The State of Alaska pledges to and agrees with the holders of any obligations issued under this chapter, and with those parties who may enter into contracts with the authority under this chapter, that the state will not limit or alter the rights vested in the authority by this chapter with respect to outstanding obligations until those obligations, together with the interest on them, are fully met and discharged and those contracts are fully performed on the part of the authority. However, nothing in this section precludes such a limitation or alteration if adequate provision is made by law for the protection of the holders of those obligations of the authority or persons entering into those contracts with the authority.
A pledge of revenue or other money, obligations, or assets by the authority is binding from the time the pledge is made as against any parties having subsequent claims in tort, contract, or otherwise, irrespective of whether those parties have actual notice of the prior pledge. The pledge must be noted in the board's minute book and is constructive notice to all parties. Neither the resolution nor other instrument by which a pledge is created need be otherwise recorded, nor is the filing of any financing statement under the Uniform Commercial Code or other law required to perfect the pledge. Revenue, rent, or other money, obligations, or assets so pledged and later received by the authority are immediately subject to the lien of the pledge without any physical delivery or further act.
All expenses of the authority incurred in carrying out the provisions of this chapter are payable solely from funds provided under this chapter, and liability may not be incurred by the authority beyond the extent to which money has been provided under this chapter.
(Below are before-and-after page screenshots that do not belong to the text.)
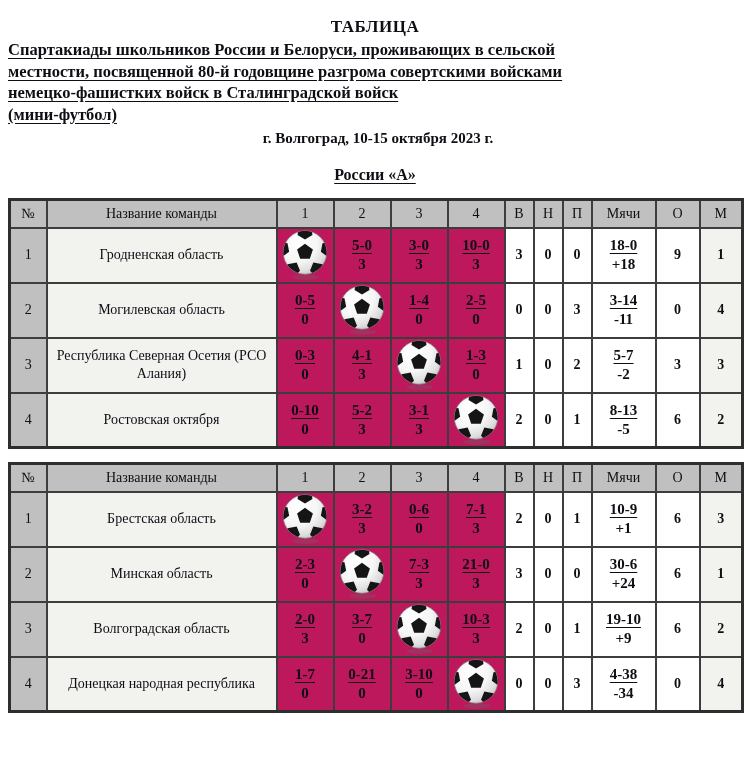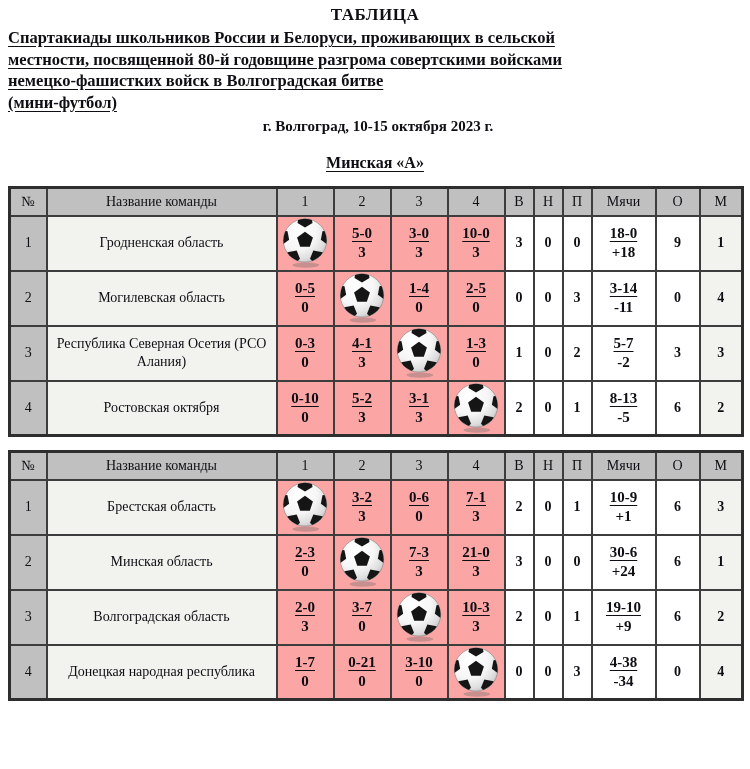"ТАБЛИЦА" .doc { padding: 4px 8px 3px -> 16px 8px 3px }
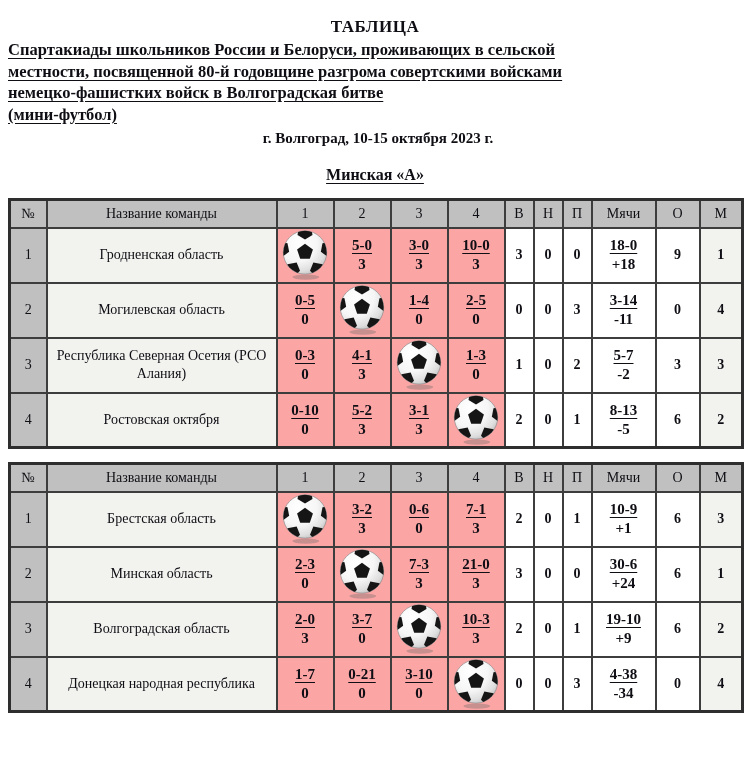"немецко-фашистких войск в Волгоградская" div.sub-line { text: Волгоградская битве -> Сталинградской войск }
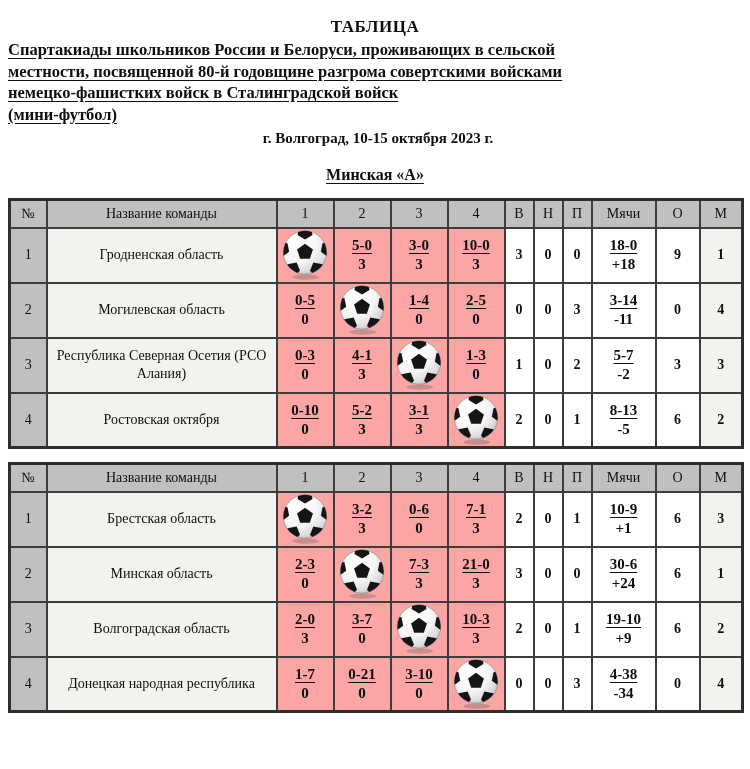"Минская «А»" div.group-heading { text: Минская -> России }
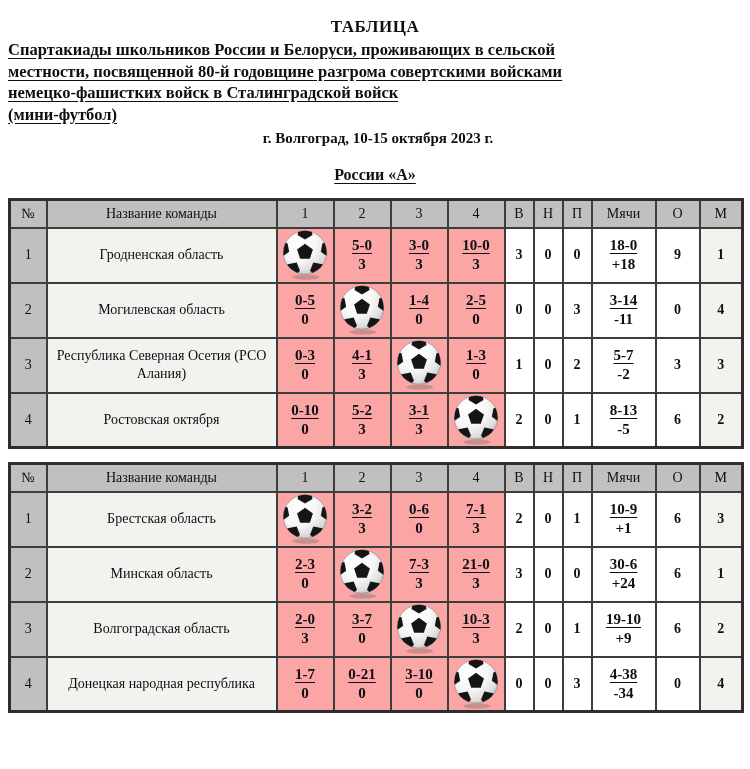"5-0" td.c-match { background: #fca5a5 -> #be185d }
However, for the purposes of meeting the necessary expenses of initial organization and operation of the authority for the period commencing on July 9, 1978, and continuing until the authority derives money from funds provided to it under this chapter, the authority may borrow the money it requires and may repay it, with appropriate interest, over a reasonable period of time. A liability incurred under this section is a liability of the authority only, and not a liability of the state.
The authority is not a
(1) political subdivision of the state for the purposes of AS 37.10.085, but for all other purposes the authority constitutes a political subdivision and an instrumentality of the state under this chapter;
(3) state agency for the purposes of AS 37.
(a) The authority, all assets at any time owned by it, the income from those assets, and all bonds issued by the authority, together with the coupons applicable to them, and the income from them, are exempt from all taxation and special assessments in this state except for gift, inheritance, and estate taxes. However, real property and personal property owned by the authority and leased to a third party is subject to property taxation if that property would be subject to taxation if owned by the lessee of it.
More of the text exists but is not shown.